# Try it:
Work through the entries below and show every line in which "travel" is found.

# Content revision data:
+++

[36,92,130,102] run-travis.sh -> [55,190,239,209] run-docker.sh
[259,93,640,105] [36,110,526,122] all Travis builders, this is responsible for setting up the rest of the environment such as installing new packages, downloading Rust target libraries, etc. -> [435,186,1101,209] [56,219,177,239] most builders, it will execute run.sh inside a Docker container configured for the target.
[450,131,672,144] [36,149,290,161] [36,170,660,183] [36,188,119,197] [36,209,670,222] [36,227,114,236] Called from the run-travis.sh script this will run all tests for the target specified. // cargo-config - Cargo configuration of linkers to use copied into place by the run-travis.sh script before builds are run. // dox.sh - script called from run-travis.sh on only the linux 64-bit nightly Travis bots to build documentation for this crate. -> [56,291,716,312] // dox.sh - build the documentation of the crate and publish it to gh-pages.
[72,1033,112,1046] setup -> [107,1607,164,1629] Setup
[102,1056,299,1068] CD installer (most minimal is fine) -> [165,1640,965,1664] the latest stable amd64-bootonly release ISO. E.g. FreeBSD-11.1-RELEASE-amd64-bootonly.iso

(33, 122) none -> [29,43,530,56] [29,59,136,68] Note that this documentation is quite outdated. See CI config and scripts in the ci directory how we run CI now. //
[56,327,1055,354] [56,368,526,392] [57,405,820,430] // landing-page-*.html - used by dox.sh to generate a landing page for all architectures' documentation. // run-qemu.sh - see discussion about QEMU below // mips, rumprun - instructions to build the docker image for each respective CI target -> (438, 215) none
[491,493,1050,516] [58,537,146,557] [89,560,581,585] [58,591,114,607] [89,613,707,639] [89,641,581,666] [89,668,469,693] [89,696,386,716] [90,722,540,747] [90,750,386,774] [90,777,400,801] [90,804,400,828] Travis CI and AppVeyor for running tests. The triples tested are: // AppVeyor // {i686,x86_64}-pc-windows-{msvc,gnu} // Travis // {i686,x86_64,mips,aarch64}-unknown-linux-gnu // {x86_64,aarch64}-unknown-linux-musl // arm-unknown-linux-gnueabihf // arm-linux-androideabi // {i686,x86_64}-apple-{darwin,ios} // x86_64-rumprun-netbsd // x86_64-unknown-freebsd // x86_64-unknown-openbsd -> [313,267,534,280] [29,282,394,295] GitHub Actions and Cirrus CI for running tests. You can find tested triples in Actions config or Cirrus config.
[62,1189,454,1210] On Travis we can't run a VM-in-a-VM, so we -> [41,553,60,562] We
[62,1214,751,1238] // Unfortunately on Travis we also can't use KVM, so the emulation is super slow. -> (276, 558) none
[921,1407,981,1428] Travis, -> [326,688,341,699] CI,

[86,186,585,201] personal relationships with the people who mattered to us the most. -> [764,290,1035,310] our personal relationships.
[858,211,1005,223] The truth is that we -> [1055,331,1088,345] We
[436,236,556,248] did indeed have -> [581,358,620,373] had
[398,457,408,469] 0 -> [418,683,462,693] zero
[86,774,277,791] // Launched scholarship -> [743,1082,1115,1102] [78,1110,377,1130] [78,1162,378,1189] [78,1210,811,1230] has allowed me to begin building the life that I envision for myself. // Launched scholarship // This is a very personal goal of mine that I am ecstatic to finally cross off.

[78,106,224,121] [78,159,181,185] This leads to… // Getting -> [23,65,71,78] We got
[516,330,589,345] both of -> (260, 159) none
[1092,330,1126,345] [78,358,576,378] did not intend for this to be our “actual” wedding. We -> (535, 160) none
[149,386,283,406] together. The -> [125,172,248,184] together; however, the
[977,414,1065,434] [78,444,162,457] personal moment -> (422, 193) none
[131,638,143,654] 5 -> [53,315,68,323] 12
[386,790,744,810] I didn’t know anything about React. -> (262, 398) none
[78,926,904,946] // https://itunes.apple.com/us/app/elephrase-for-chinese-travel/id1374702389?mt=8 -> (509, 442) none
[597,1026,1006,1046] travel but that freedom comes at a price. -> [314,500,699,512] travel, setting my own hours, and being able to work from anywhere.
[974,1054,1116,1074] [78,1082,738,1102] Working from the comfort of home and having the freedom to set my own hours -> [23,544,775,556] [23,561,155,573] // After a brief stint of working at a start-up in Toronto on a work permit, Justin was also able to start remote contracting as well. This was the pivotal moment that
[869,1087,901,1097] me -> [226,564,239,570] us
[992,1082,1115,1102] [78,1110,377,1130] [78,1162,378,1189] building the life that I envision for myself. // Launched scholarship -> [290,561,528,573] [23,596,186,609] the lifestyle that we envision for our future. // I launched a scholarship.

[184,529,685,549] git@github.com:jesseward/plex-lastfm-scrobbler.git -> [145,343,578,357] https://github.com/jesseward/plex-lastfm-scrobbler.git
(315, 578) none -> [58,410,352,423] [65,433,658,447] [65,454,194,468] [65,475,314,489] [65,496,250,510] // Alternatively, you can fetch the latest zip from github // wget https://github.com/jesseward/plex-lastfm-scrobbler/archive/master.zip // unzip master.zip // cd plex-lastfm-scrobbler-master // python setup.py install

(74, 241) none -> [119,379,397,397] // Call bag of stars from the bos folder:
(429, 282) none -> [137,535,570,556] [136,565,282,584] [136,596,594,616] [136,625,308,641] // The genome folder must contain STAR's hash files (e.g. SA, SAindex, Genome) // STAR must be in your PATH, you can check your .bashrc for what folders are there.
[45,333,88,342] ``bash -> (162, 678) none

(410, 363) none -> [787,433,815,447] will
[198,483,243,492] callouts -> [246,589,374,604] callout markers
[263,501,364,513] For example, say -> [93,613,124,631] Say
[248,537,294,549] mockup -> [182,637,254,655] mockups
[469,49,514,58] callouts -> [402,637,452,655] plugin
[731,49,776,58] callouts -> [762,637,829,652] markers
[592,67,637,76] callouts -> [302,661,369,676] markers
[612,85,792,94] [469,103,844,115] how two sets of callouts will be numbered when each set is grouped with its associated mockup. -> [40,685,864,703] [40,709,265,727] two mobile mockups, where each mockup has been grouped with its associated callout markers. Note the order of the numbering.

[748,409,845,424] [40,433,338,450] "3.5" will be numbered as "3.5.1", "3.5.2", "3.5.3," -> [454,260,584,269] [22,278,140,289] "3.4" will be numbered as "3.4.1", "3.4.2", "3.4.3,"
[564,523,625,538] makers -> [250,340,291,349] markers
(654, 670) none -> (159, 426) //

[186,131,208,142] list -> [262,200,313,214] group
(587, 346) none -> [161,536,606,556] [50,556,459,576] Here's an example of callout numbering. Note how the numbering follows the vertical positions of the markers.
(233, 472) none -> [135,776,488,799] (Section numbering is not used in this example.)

+++

# Exercise output:
[78,926,904,946] // https://itunes.apple.com/us/app/elephrase-for-chinese-travel/id1374702389?mt=8 -> (509, 442) none
[597,1026,1006,1046] travel but that freedom comes at a price. -> [314,500,699,512] travel, setting my own hours, and being able to work from anywhere.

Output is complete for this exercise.